_Task data_
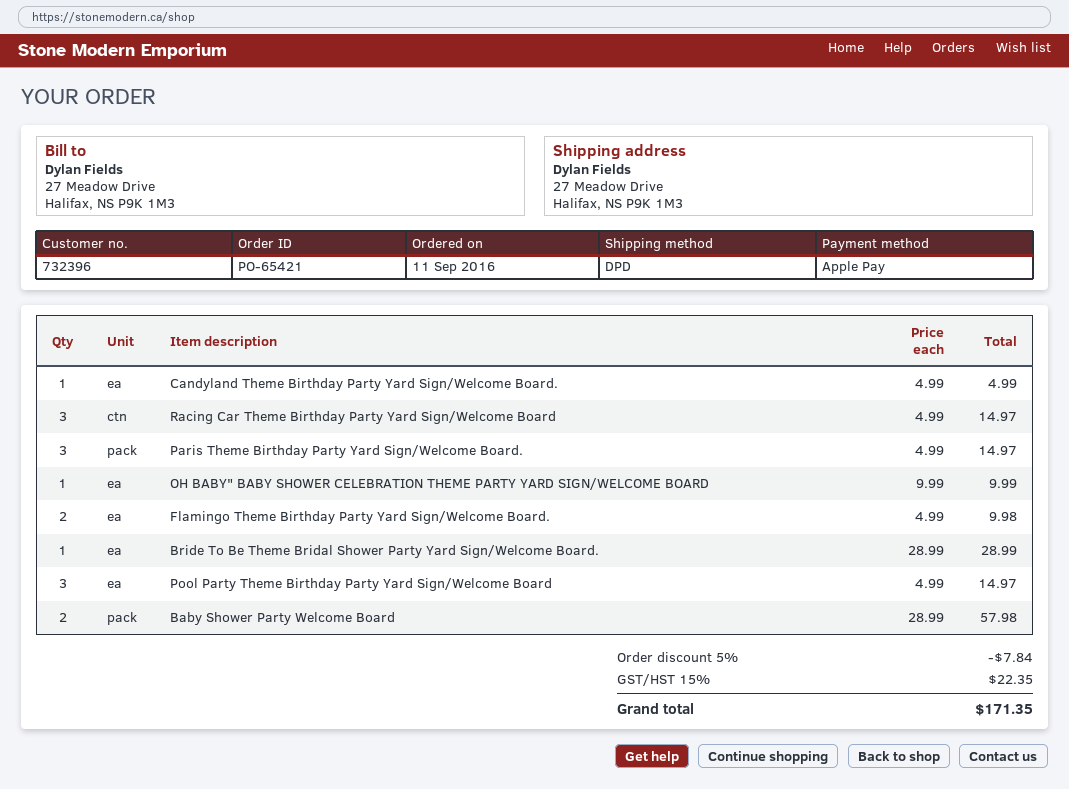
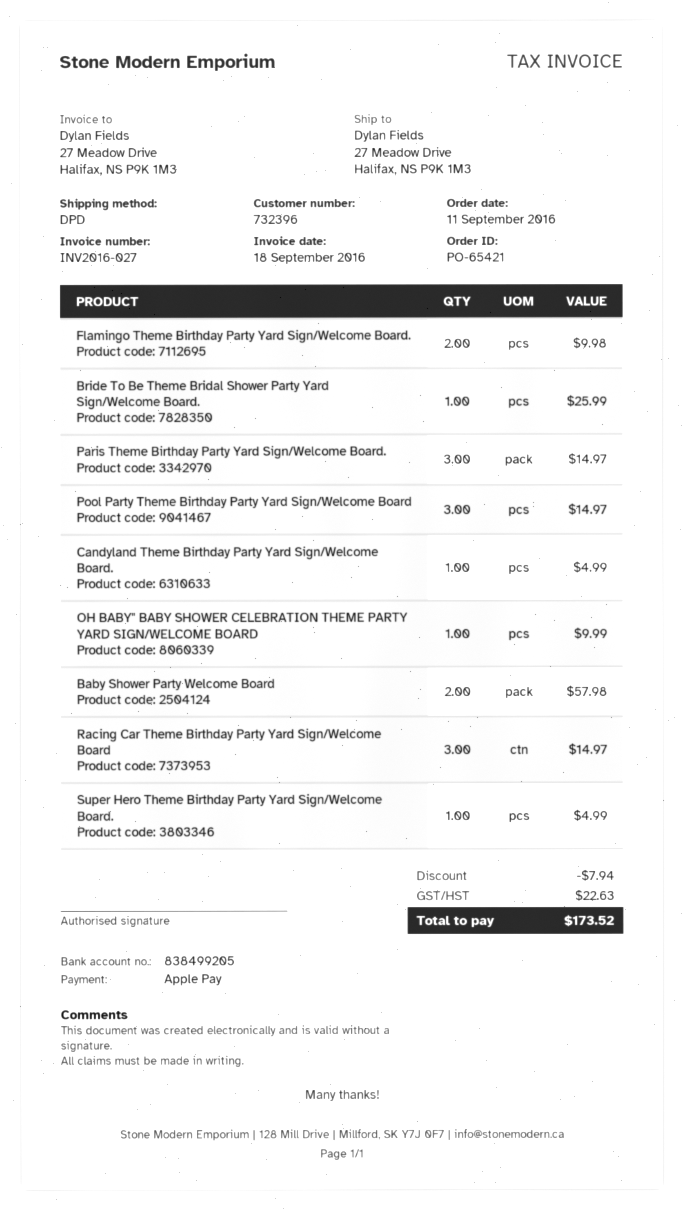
Bride To Be Theme Bridal Shower Party Yard Sign/Welcome Board.: 1 for 28.99 -> 1 for 25.99
Super Hero Theme Birthday Party Yard Sign/Welcome Board.: none -> 1 for 4.99
discount: 7.84 -> 7.94
tax: 22.35 -> 22.63
total: 171.35 -> 173.52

_Work to complete_
Go through the material and copy out every line with "Party" in it.

_Exercise response_
Bride To Be Theme Bridal Shower Party Yard Sign/Welcome Board.: 1 for 28.99 -> 1 for 25.99
Super Hero Theme Birthday Party Yard Sign/Welcome Board.: none -> 1 for 4.99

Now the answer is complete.